En 845, l’abbé Audacher ouvrit pour la ville de Cormery la source principale de la prospérité, en établissant des marchés publics, le jeudi de chaque semaine, et des foires annuelles, le 25 janvier et le 30 juin, fêtes de la Conversion et de la Commémoration de saint Paul. Ces assemblées populaires, toujours si fréquentées des paysans, où le cultivateur apporte et vend ses denrées, où le marchand, non content de vendre les mille choses nécessaires à la vie simple des campagnes, essaie encore de séduire la vanité en étalant avec art les objets variés en tout temps chers à la coquetterie féminine, devaient se tenir près de l’enclos du monastère. L’ouverture des marchés hebdomadaires répondait à un besoin général. On se rendait à Cormery de tous les villages voisins. Alors, comme aujourd’hui, chacun y traitait de ses affaires, et par suite de l’héritage de la curiosité gauloise, on y causait aussi des nouvelles du jour. Pour éviter tout embarras, et assurer aux habitants la paisible jouissance de ces réunions avantageuses, Audacher ne fut content qu’après avoir obtenu en bonne forme un diplôme de Charles le Chauve garantissant l’avenir. L’abbé avait présenté sa demande de manière à faire confirmer en même temps les privilèges déjà concédés de libre navigation sur toutes les rivières du royaume.

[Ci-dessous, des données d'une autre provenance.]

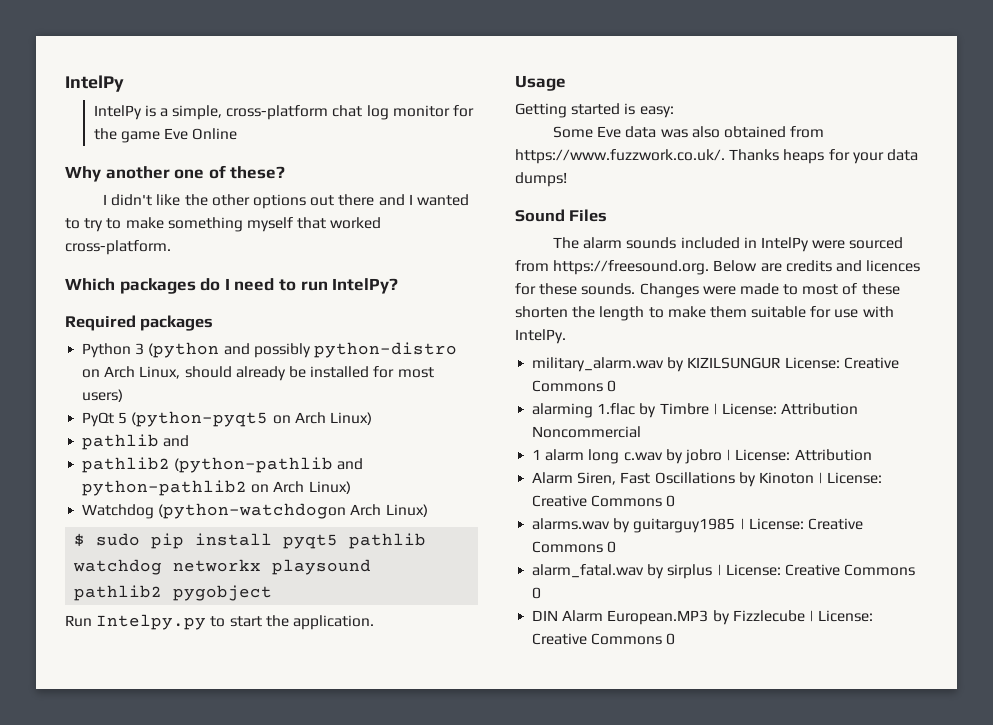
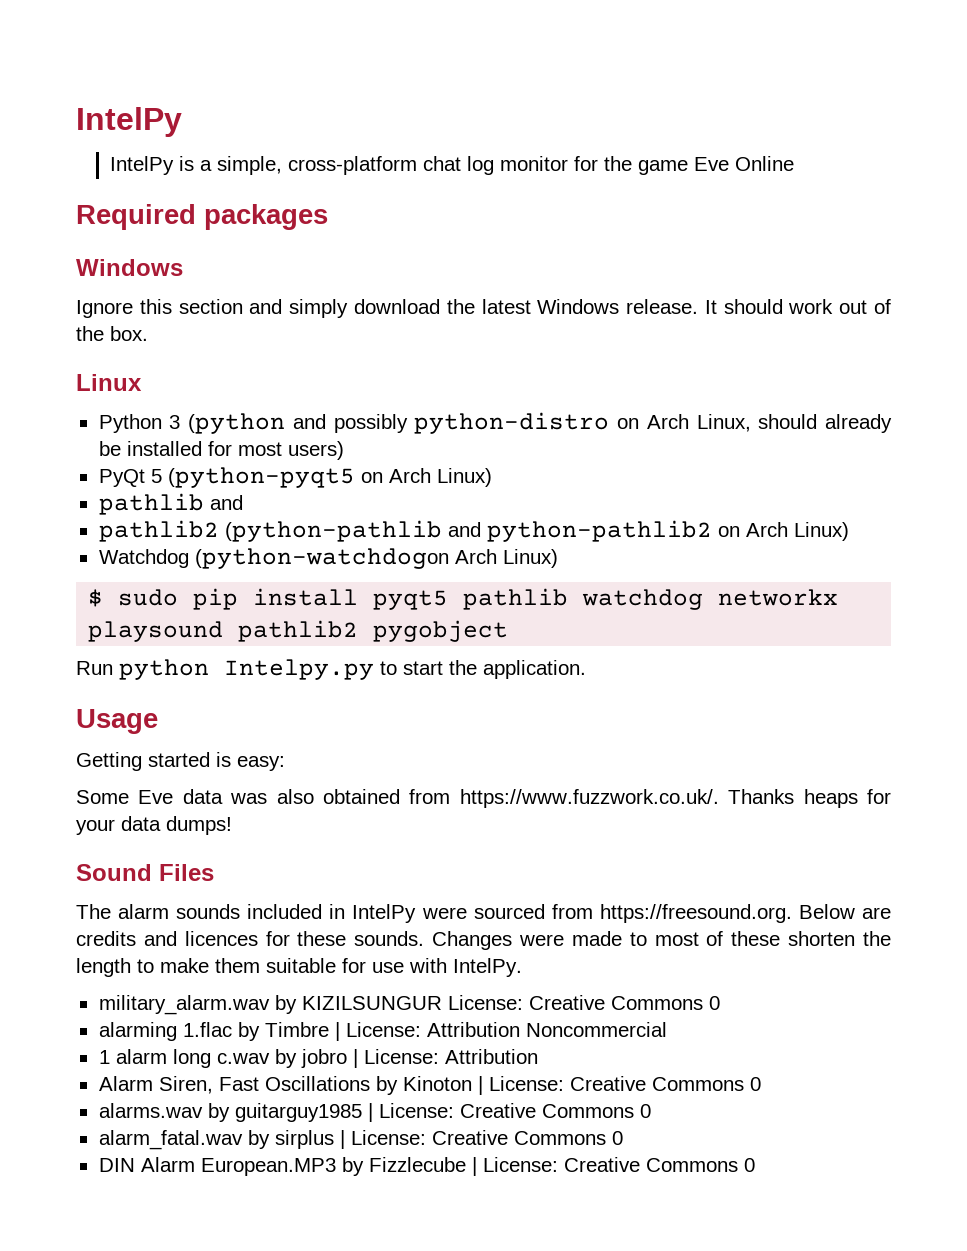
- Why another one of these?
- I didn't like the other options out there and I wanted to try to make something myself that worked cross-platform.
- Which packages do I need to run IntelPy?
  Required packages
+ Windows
+ Ignore this section and simply download the latest Windows release. It should work out of the box.
+ Linux
- Run Intelpy.py to start the application.
+ Run python Intelpy.py to start the application.

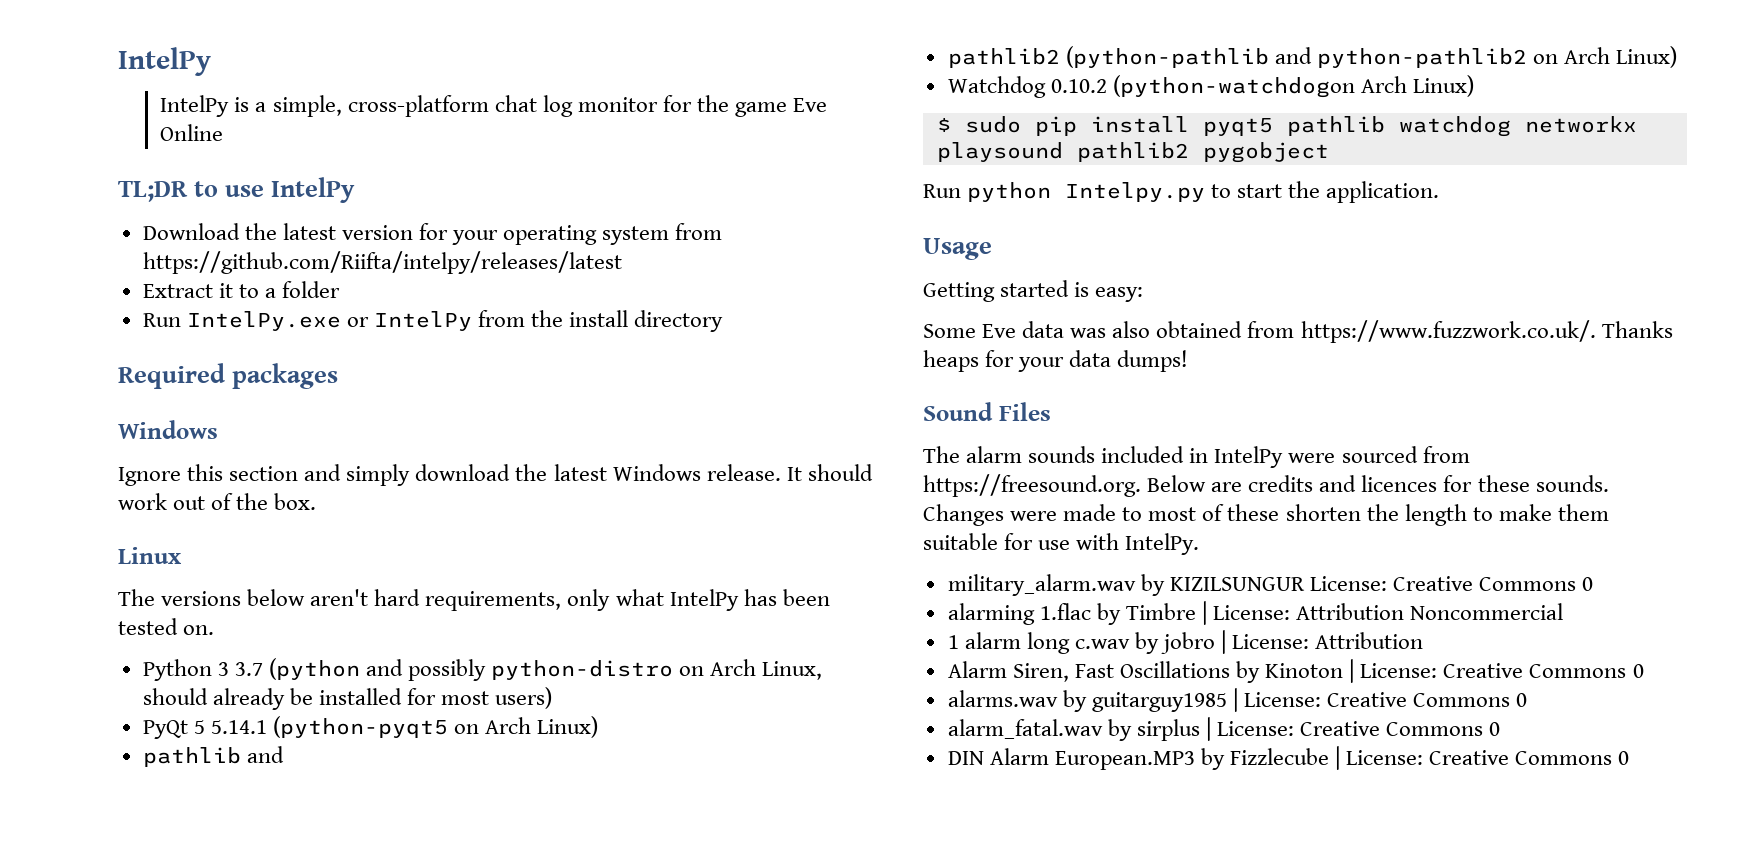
+ TL;DR to use IntelPy
+ Download the latest version for your operating system from https://github.com/Riifta/intelpy/releases/latest
+ Extract it to a folder
+ Run IntelPy.exe or IntelPy from the install directory
+ The versions below aren't hard requirements, only what IntelPy has been tested on.
- Python 3 (python and possibly python-distro on Arch Linux, should already be installed for most users)
+ Python 3 3.7 (python and possibly python-distro on Arch Linux, should already be installed for most users)
- PyQt 5 (python-pyqt5 on Arch Linux)
+ PyQt 5 5.14.1 (python-pyqt5 on Arch Linux)
- Watchdog (python-watchdogon Arch Linux)
+ Watchdog 0.10.2 (python-watchdogon Arch Linux)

En prenant en main le gouvernement de l’abbaye de Cormery, en 836, l’abbé Audacher pouvait se promettre de longues années de paix. La ville espérait de rapides développements ; tout lui présageait richesses, ou du moins aisance et sécurité. Hélas ! deux ans après, en 838, les Normands assiégeaient la ville de Tours. Ils furent repoussés par la protection de saint Martin ; mais les pirates du Nord connaissaient le chemin de la Touraine. Durant un demi-siècle ils ravageront notre belle province, et Cormery ne sera pas épargné.

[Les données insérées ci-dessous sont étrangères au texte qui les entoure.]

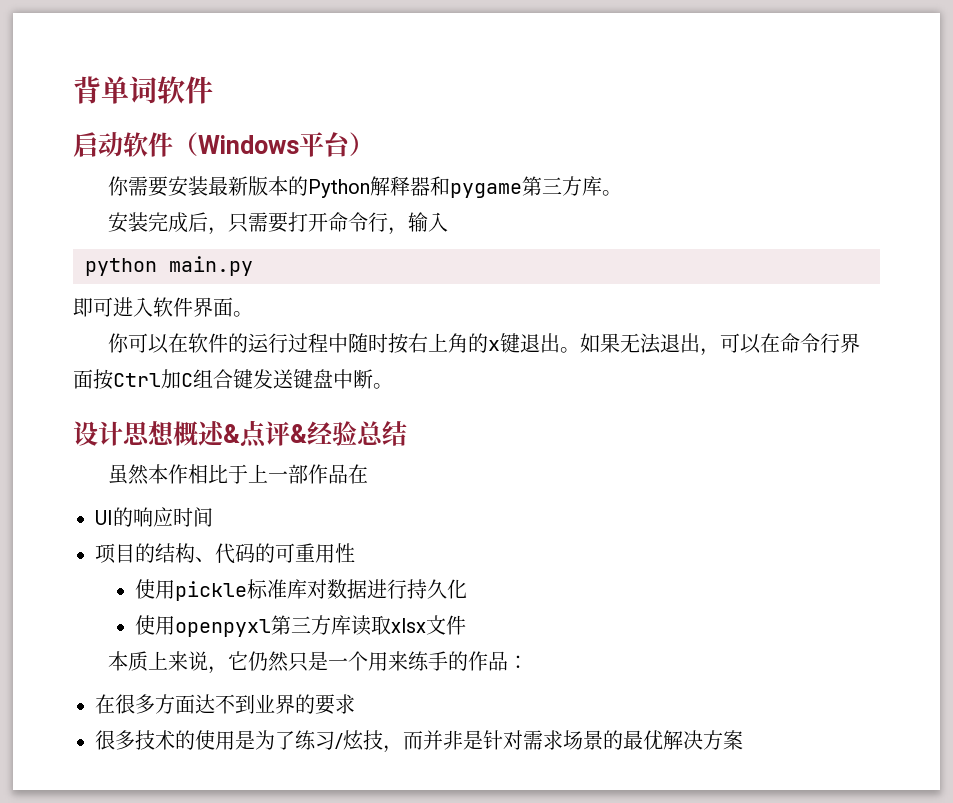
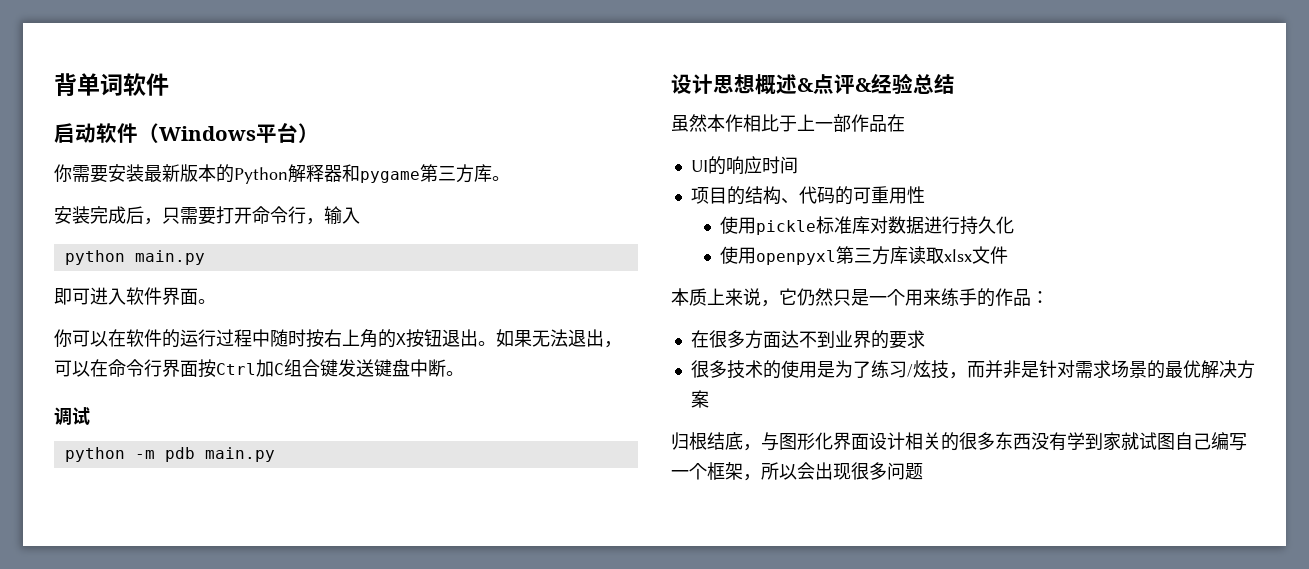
- 你可以在软件的运行过程中随时按右上角的x键退出。
+ 你可以在软件的运行过程中随时按右上角的X按钮退出。
+ 调试
+ python -m pdb main.py
+ 归根结底，与图形化界面设计相关的很多东西没有学到家就试图自己编写一个框架，所以会出现很多问题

  1. Ap. Baluze, Capitul. reg. Franc., t. ii, p. 401. — Migne, Patrot. lat. t. civ, col, 981. — Cartul. de Cormery, p. 13.

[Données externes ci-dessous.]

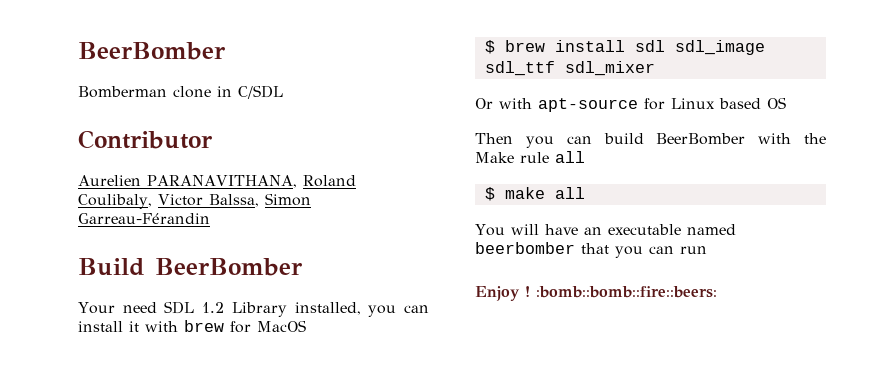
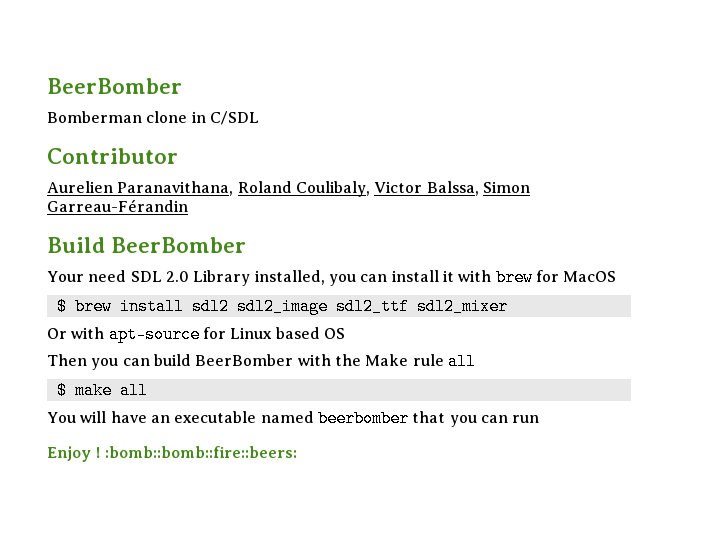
- Aurelien PARANAVITHANA, Roland Coulibaly, Victor Balssa, Simon Garreau-Férandin
+ Aurelien Paranavithana, Roland Coulibaly, Victor Balssa, Simon Garreau-Férandin
- Your need SDL 1.2 Library installed, you can install it with brew for MacOS
+ Your need SDL 2.0 Library installed, you can install it with brew for MacOS
- $ brew install sdl sdl_image sdl_ttf sdl_mixer
+ $ brew install sdl2 sdl2_image sdl2_ttf sdl2_mixer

  2. Baluz., ibid, t. ii, p. 1411. — Patrol. lat., t. civ, col. 1040. Cette pièce est reproduite dans le même vol., col. 1067, d’après Marten., Amplis. Collect., t. i, p. 63. — Cart. de Cormery, p. 14.
  3. Raoul Monsnier, Hist. eccl. S. Mart., p. 112. — Cart. de Corm., p. 17.
  4. Rer. Gall. scriptores, t. vi, p. 572. — Patrol. lat., t. civ, col. 1195.
  5. Raoul Monsnier, Hist. eccl. S. Mart., t. i, p. 113.